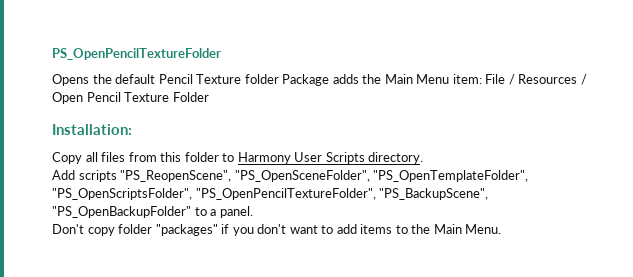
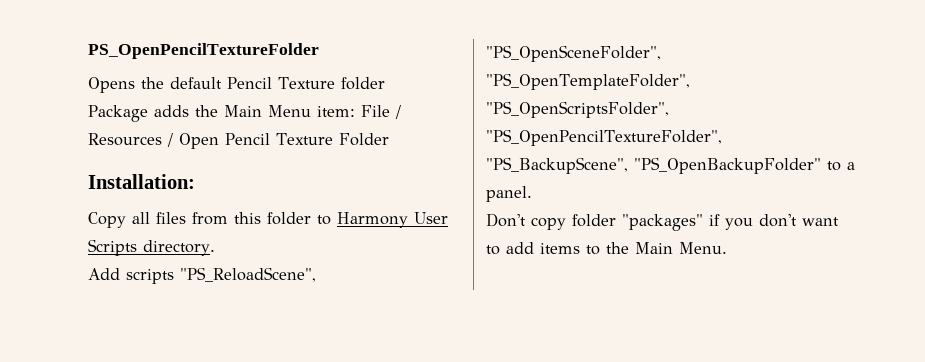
- Opens the default Pencil Texture folder Package adds the Main Menu item: File / Resources / Open Pencil Texture Folder
+ Opens the default Pencil Texture folder
+ Package adds the Main Menu item: File / Resources / Open Pencil Texture Folder
- Add scripts "PS_ReopenScene", "PS_OpenSceneFolder", "PS_OpenTemplateFolder", "PS_OpenScriptsFolder", "PS_OpenPencilTextureFolder", "PS_BackupScene", "PS_OpenBackupFolder" to a panel.
+ Add scripts "PS_ReloadScene", "PS_OpenSceneFolder", "PS_OpenTemplateFolder", "PS_OpenScriptsFolder", "PS_OpenPencilTextureFolder", "PS_BackupScene", "PS_OpenBackupFolder" to a panel.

* * *

Give back exactly the lines from the top of the records to the line containing "- Add scripts", both included, and no pictures.

- Opens the default Pencil Texture folder Package adds the Main Menu item: File / Resources / Open Pencil Texture Folder
+ Opens the default Pencil Texture folder
+ Package adds the Main Menu item: File / Resources / Open Pencil Texture Folder
- Add scripts "PS_ReopenScene", "PS_OpenSceneFolder", "PS_OpenTemplateFolder", "PS_OpenScriptsFolder", "PS_OpenPencilTextureFolder", "PS_BackupScene", "PS_OpenBackupFolder" to a panel.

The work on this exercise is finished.